Task inputs:
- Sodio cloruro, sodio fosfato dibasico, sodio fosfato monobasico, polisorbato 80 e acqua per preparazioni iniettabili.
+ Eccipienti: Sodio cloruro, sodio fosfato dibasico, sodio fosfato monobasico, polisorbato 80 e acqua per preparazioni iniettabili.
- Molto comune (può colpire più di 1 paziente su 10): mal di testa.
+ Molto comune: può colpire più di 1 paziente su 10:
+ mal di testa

Problem requirements: Take every line from the records that holds "sodio" and copy it down.

Exercise solution:
- Sodio cloruro, sodio fosfato dibasico, sodio fosfato monobasico, polisorbato 80 e acqua per preparazioni iniettabili.
+ Eccipienti: Sodio cloruro, sodio fosfato dibasico, sodio fosfato monobasico, polisorbato 80 e acqua per preparazioni iniettabili.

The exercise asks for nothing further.